* _About this exercise_:
This exercise calls for every line of the listing below that contains the word "with".

* _Excerpted data_:
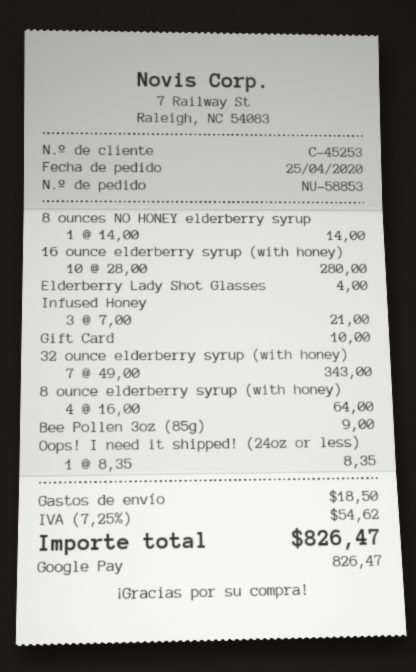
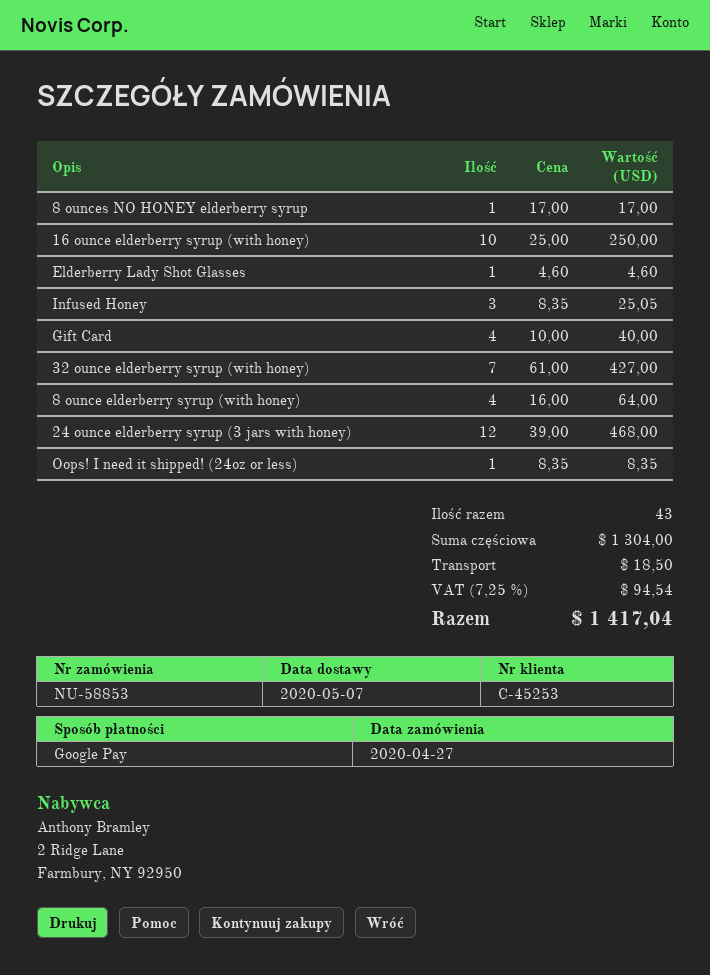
order date: 2020-04-25 -> 2020-04-27
8 ounces NO HONEY elderberry syrup: 1 x 14.00 = 14.00 -> 1 x 17.00 = 17.00
16 ounce elderberry syrup (with honey): 10 x 28.00 = 280.00 -> 10 x 25.00 = 250.00
Elderberry Lady Shot Glasses: 1 x 4.00 = 4.00 -> 1 x 4.60 = 4.60
Infused Honey: 3 x 7.00 = 21.00 -> 3 x 8.35 = 25.05
Gift Card: 1 x 10.00 = 10.00 -> 4 x 10.00 = 40.00
32 ounce elderberry syrup (with honey): 7 x 49.00 = 343.00 -> 7 x 61.00 = 427.00
Bee Pollen 3oz (85g): 1 x 9.00 = 9.00 -> none
24 ounce elderberry syrup (3 jars with honey): none -> 12 x 39.00 = 468.00
tax: 7.25% = 54.62 -> 7.25% = 94.54
total: 826.47 -> 1417.04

* _Solution to this task_:
16 ounce elderberry syrup (with honey): 10 x 28.00 = 280.00 -> 10 x 25.00 = 250.00
32 ounce elderberry syrup (with honey): 7 x 49.00 = 343.00 -> 7 x 61.00 = 427.00
24 ounce elderberry syrup (3 jars with honey): none -> 12 x 39.00 = 468.00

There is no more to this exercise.